RECORDED DATA Block Start

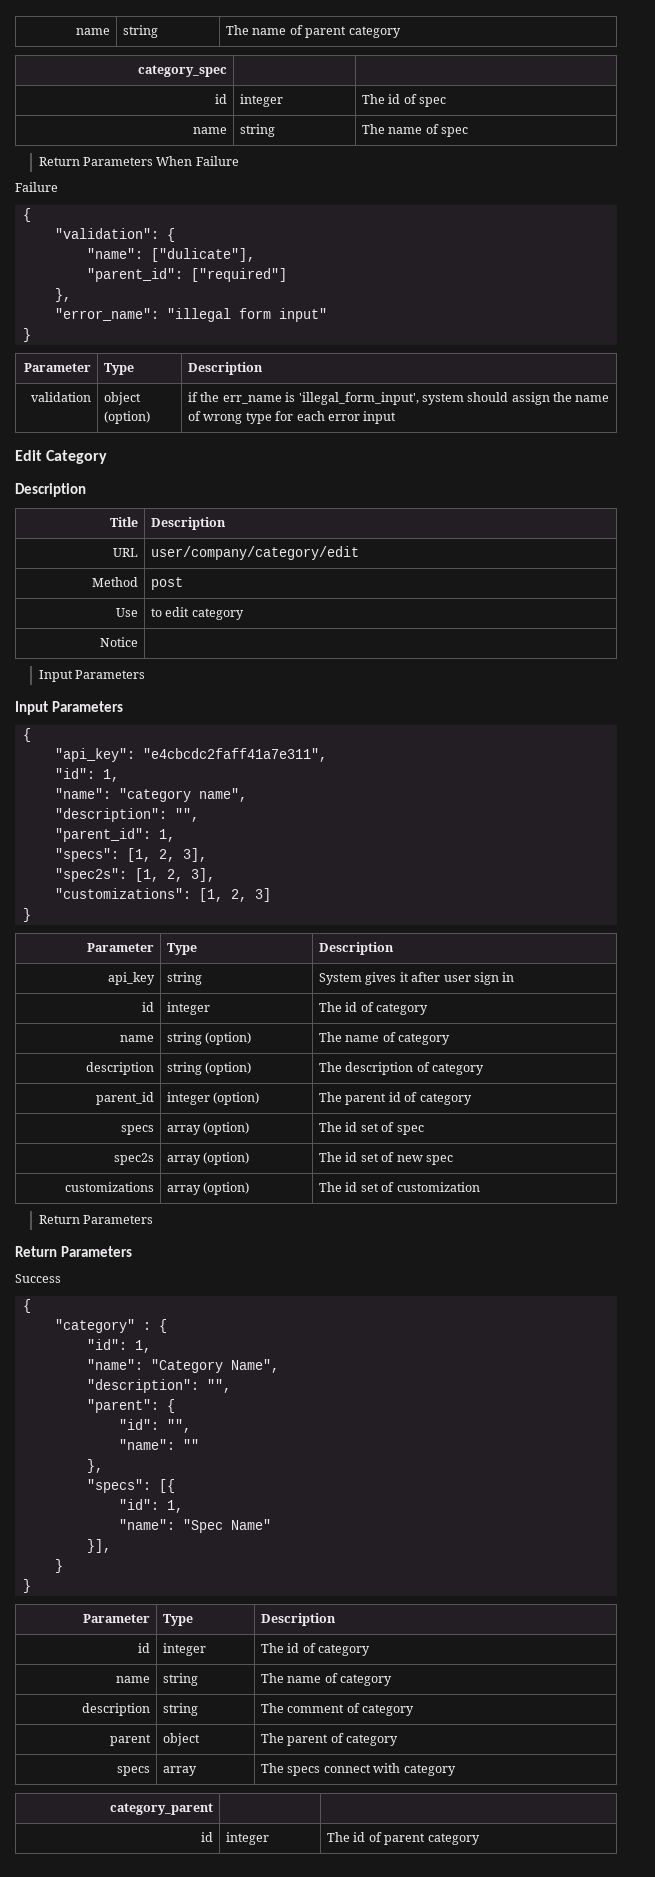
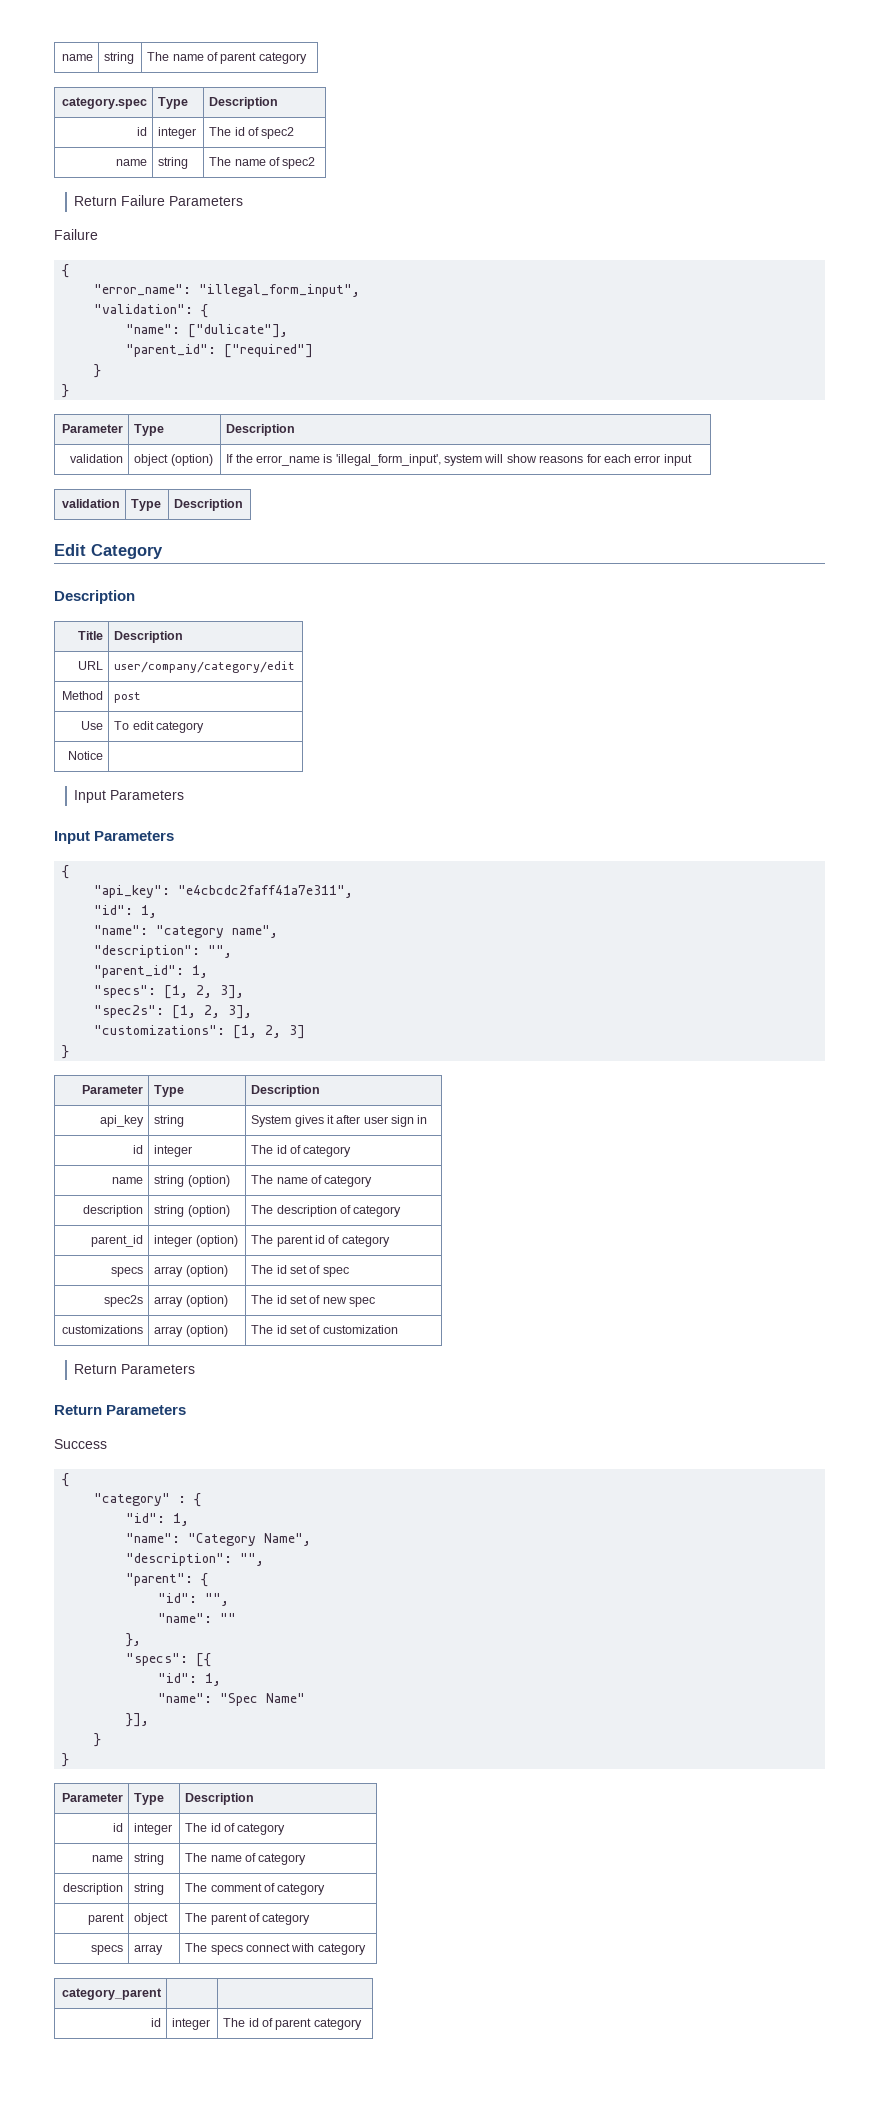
[137,65,227,77] [214,94,227,104] [240,94,284,107] [362,94,447,107] [192,127,227,134] [240,124,276,137] [362,124,469,137] [38,156,239,166] category_spec | | // id | integer | The id of spec // name | string | The name of spec // Return Parameters When Failure -> [61,97,147,109] [158,97,189,109] [209,97,279,109] [136,127,147,136] [158,127,197,139] [209,127,295,139] [115,159,147,166] [158,157,189,169] [209,157,316,169] [74,195,244,206] category.spec | Type | Description // id | integer | The id of spec2 // name | string | The name of spec2 // Return Failure Parameters
(31, 215) none -> [94,284,361,297] // "error_name": "illegal_form_input",
[54,288,71,302] [54,308,327,322] }, // "error_name": "illegal form input" -> [94,364,102,378] }
[188,392,610,405] [188,411,272,424] if the err_name is 'illegal_form_input', system should assign the name of wrong type -> [226,454,584,466] If the error_name is 'illegal_form_input', system will show reasons
(397, 417) none -> [61,499,120,508] [131,499,162,511] [174,499,244,511] // validation | Type | Description
[151,608,163,617] to -> [114,721,130,730] To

RECORDED DATA Block End

REQUIREMENT » Could you reproduce the lines above, from the one that holds "(397, 417) none" through the last, exactly as they stand?

RESPONSE »
(397, 417) none -> [61,499,120,508] [131,499,162,511] [174,499,244,511] // validation | Type | Description
[151,608,163,617] to -> [114,721,130,730] To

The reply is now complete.